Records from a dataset
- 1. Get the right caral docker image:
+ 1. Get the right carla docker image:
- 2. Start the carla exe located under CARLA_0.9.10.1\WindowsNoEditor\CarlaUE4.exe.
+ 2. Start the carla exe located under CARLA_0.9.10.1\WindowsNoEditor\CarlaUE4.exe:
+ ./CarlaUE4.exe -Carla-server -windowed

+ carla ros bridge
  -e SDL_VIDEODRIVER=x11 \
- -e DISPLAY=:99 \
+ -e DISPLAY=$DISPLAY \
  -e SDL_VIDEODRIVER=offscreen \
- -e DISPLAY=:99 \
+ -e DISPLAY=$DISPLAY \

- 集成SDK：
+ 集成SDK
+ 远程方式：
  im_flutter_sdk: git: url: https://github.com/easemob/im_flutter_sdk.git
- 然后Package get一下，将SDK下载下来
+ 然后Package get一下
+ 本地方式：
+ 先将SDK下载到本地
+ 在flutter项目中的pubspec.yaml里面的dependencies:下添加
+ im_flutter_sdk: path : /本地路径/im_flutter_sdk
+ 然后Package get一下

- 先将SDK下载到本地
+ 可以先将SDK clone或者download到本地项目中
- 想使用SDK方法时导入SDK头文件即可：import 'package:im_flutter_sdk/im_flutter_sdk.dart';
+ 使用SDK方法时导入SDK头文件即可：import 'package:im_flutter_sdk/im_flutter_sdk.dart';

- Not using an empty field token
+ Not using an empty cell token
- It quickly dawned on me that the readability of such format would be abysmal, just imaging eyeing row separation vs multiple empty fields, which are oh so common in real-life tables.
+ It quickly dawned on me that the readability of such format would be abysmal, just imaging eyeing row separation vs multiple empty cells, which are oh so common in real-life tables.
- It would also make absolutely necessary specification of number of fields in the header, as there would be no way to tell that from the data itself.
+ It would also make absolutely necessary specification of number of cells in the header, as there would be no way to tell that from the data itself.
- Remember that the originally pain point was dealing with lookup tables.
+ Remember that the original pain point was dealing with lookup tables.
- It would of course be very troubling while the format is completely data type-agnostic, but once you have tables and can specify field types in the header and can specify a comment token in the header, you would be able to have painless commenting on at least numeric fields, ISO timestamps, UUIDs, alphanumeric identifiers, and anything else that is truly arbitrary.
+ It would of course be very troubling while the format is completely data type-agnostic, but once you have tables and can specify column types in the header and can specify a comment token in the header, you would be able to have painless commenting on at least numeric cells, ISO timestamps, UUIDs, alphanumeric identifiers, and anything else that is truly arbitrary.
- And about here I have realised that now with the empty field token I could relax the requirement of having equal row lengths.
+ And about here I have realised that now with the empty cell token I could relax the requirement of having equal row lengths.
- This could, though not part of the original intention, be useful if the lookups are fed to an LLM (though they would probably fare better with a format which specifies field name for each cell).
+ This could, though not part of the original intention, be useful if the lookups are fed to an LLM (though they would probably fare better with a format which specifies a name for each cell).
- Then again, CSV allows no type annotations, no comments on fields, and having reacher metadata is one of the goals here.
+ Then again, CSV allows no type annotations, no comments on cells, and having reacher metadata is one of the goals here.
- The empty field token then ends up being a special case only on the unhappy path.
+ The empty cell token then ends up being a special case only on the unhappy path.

# What is needed
Look through the entries for lines containing the word "path" and return each one.

# Output for this task
+ im_flutter_sdk: path : /本地路径/im_flutter_sdk
- The empty field token then ends up being a special case only on the unhappy path.
+ The empty cell token then ends up being a special case only on the unhappy path.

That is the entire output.